- [EXERCISE DESCRIPTION]: Set down the data below in full, exactly as it reads, but without the pictures.
[RECORDS FOR THIS EXERCISE]
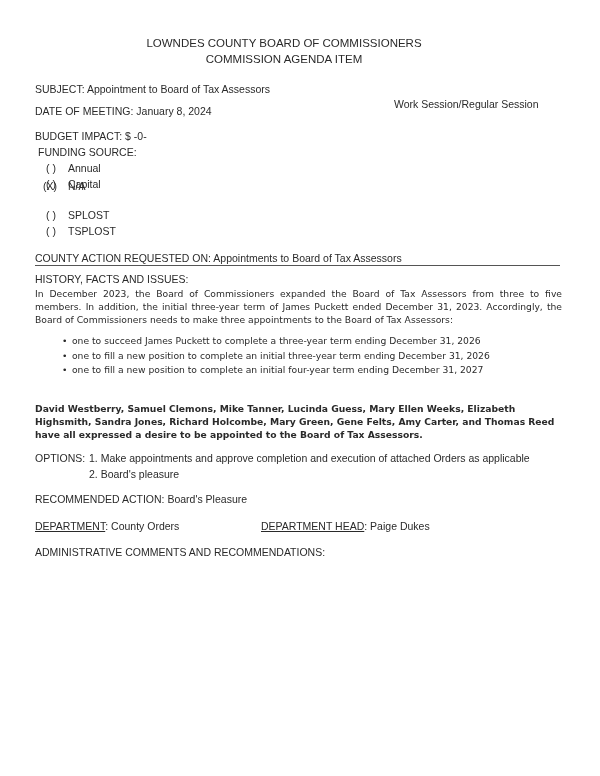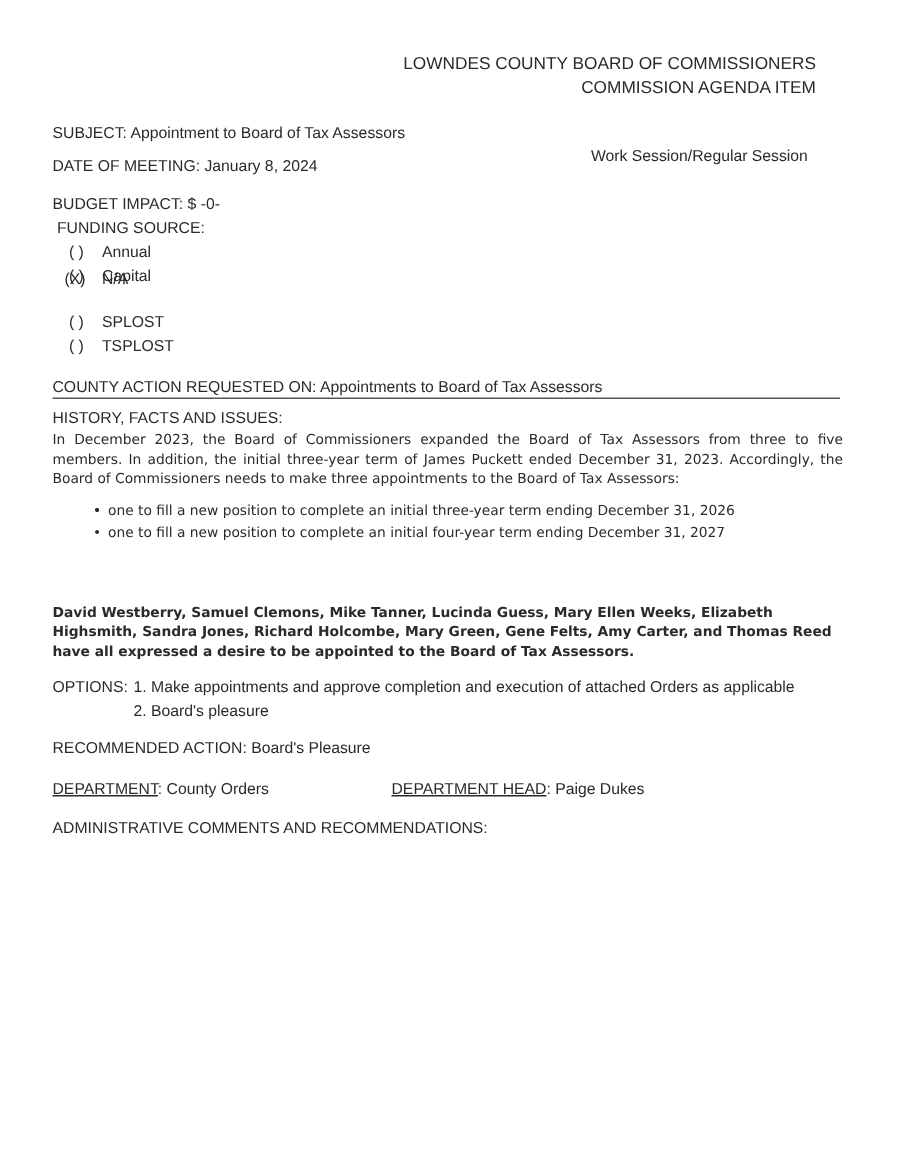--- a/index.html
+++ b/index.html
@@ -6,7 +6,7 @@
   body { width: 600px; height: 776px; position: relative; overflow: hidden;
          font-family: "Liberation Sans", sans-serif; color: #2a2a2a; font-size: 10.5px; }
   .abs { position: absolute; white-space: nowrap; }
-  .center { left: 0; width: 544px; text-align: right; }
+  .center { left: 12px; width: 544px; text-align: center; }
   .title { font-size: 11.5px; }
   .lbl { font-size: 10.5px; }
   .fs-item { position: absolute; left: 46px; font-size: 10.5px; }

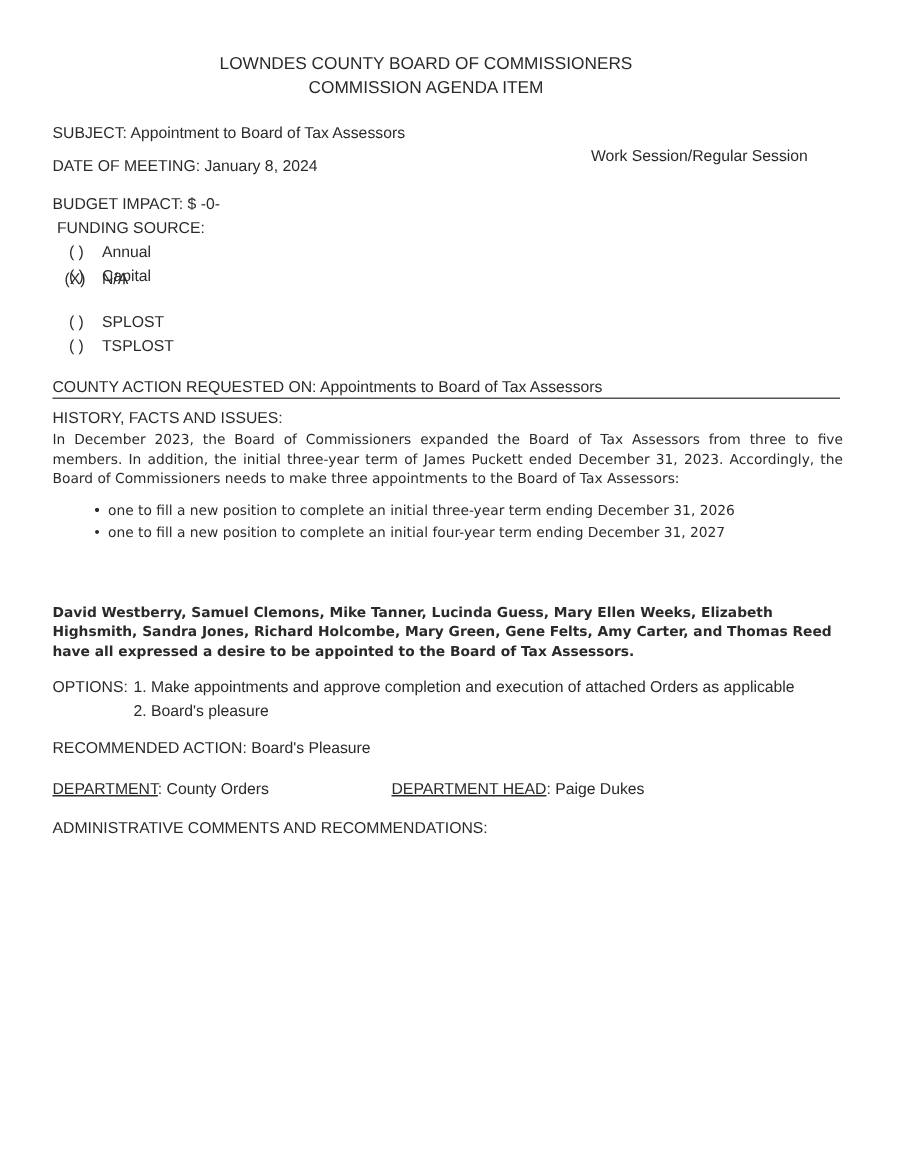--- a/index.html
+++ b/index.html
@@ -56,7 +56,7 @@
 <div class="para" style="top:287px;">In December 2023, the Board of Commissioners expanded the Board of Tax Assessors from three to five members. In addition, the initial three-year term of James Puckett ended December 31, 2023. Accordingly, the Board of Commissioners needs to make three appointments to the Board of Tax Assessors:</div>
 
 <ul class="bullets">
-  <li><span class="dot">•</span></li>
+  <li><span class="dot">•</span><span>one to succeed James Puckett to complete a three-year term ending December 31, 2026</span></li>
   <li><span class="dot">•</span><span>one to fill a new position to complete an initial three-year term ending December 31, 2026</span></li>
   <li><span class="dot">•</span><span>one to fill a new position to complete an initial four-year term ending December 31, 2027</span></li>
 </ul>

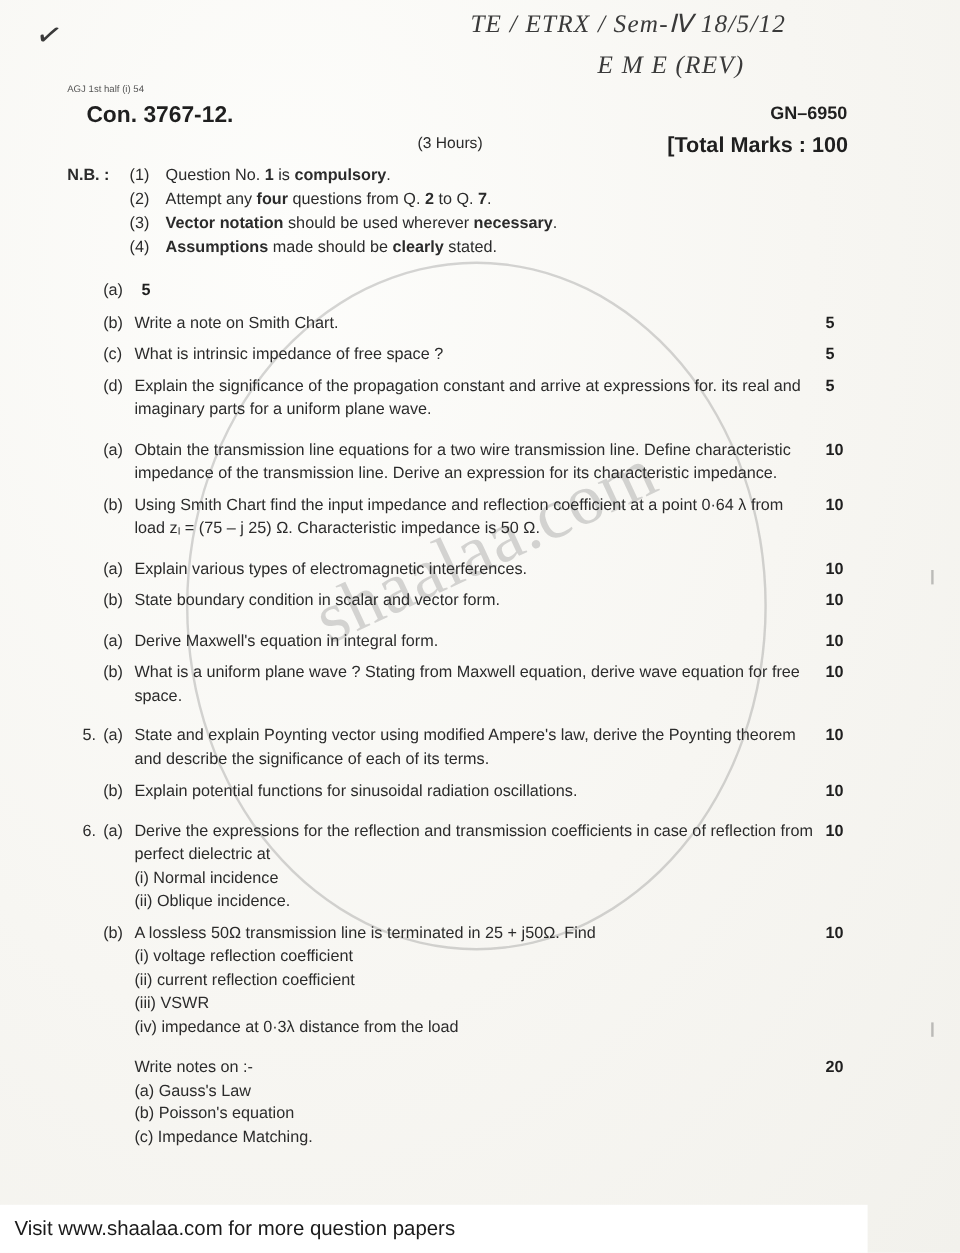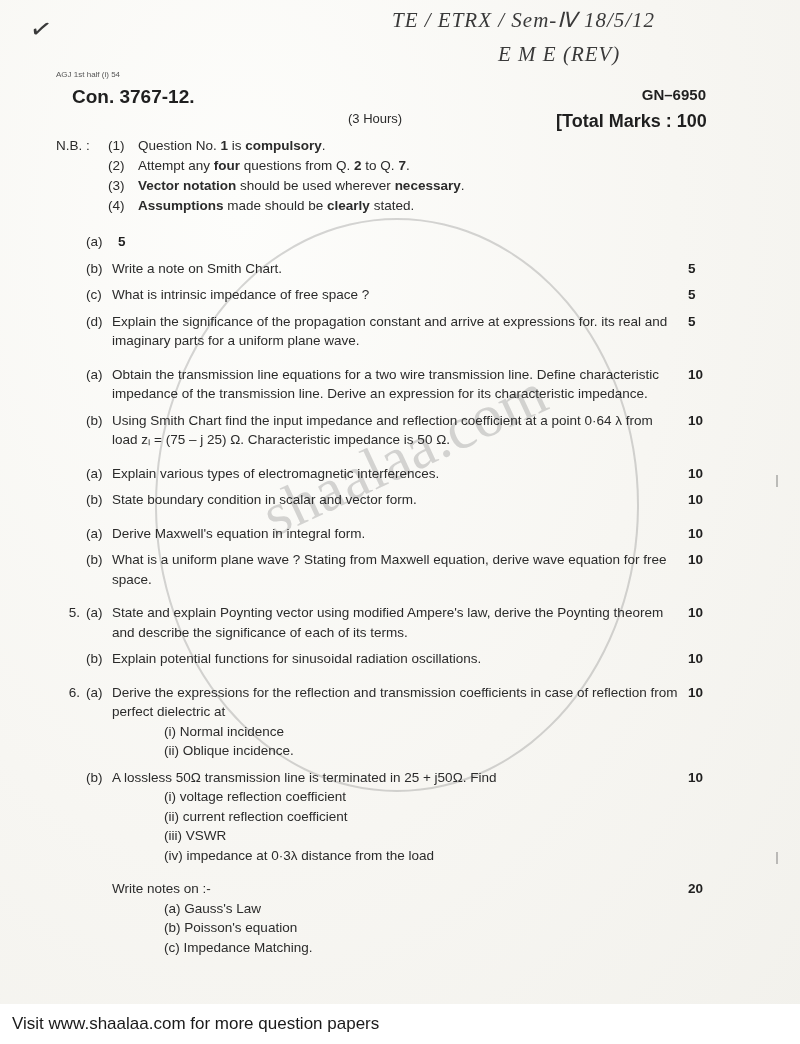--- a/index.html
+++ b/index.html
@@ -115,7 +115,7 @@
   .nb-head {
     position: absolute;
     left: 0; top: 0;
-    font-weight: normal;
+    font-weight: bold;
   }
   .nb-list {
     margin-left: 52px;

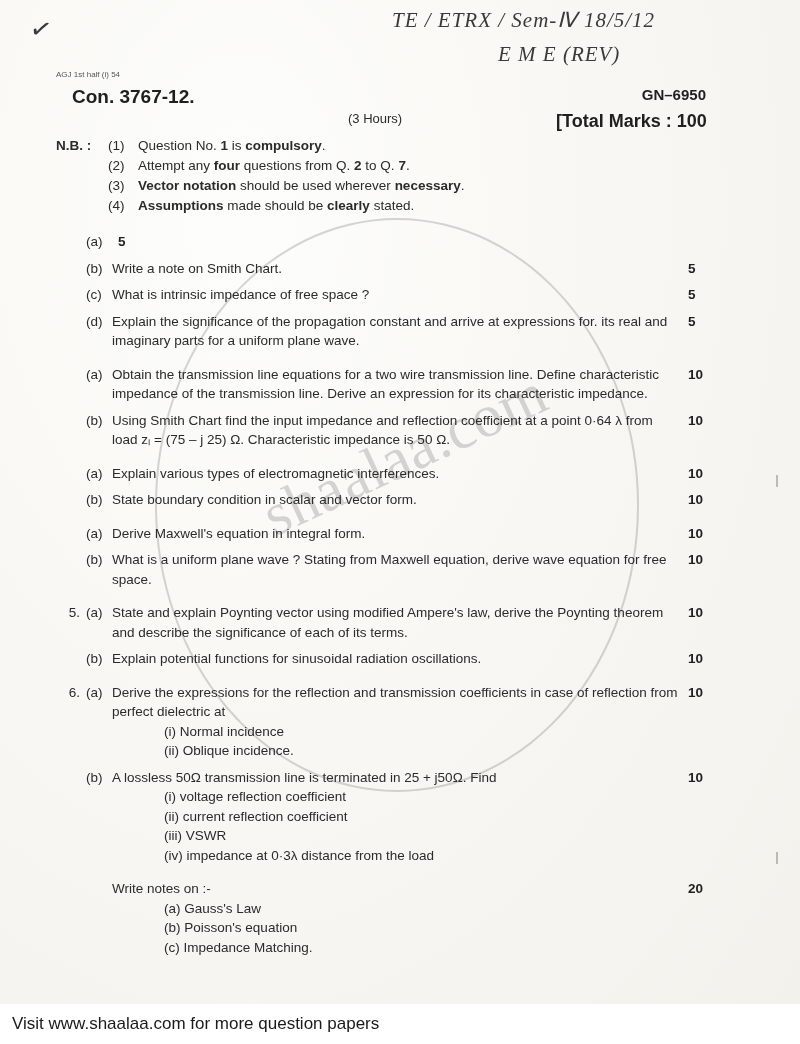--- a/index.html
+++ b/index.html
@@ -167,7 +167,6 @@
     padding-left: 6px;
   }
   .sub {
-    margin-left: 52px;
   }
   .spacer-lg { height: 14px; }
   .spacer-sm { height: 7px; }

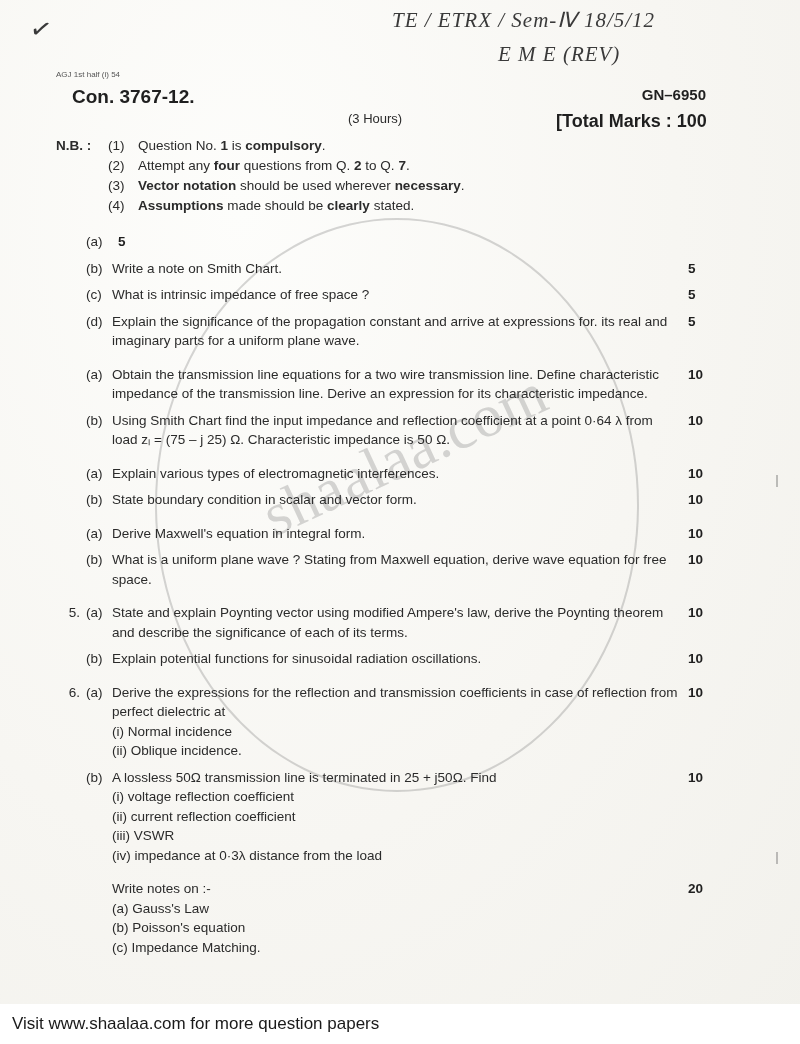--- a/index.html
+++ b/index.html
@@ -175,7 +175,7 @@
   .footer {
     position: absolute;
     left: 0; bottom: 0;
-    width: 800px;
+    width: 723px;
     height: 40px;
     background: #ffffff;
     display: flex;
[/RECORDS FOR THIS EXERCISE]
- [REPLY]:
--- a/index.html
+++ b/index.html
@@ -6,7 +6,7 @@
   body { width: 600px; height: 776px; position: relative; overflow: hidden;
          font-family: "Liberation Sans", sans-serif; color: #2a2a2a; font-size: 10.5px; }
   .abs { position: absolute; white-space: nowrap; }
-  .center { left: 0; width: 544px; text-align: right; }
+  .center { left: 12px; width: 544px; text-align: center; }
   .title { font-size: 11.5px; }
   .lbl { font-size: 10.5px; }
   .fs-item { position: absolute; left: 46px; font-size: 10.5px; }

--- a/index.html
+++ b/index.html
@@ -56,7 +56,7 @@
 <div class="para" style="top:287px;">In December 2023, the Board of Commissioners expanded the Board of Tax Assessors from three to five members. In addition, the initial three-year term of James Puckett ended December 31, 2023. Accordingly, the Board of Commissioners needs to make three appointments to the Board of Tax Assessors:</div>
 
 <ul class="bullets">
-  <li><span class="dot">•</span></li>
+  <li><span class="dot">•</span><span>one to succeed James Puckett to complete a three-year term ending December 31, 2026</span></li>
   <li><span class="dot">•</span><span>one to fill a new position to complete an initial three-year term ending December 31, 2026</span></li>
   <li><span class="dot">•</span><span>one to fill a new position to complete an initial four-year term ending December 31, 2027</span></li>
 </ul>

--- a/index.html
+++ b/index.html
@@ -115,7 +115,7 @@
   .nb-head {
     position: absolute;
     left: 0; top: 0;
-    font-weight: normal;
+    font-weight: bold;
   }
   .nb-list {
     margin-left: 52px;

--- a/index.html
+++ b/index.html
@@ -167,7 +167,6 @@
     padding-left: 6px;
   }
   .sub {
-    margin-left: 52px;
   }
   .spacer-lg { height: 14px; }
   .spacer-sm { height: 7px; }

--- a/index.html
+++ b/index.html
@@ -175,7 +175,7 @@
   .footer {
     position: absolute;
     left: 0; bottom: 0;
-    width: 800px;
+    width: 723px;
     height: 40px;
     background: #ffffff;
     display: flex;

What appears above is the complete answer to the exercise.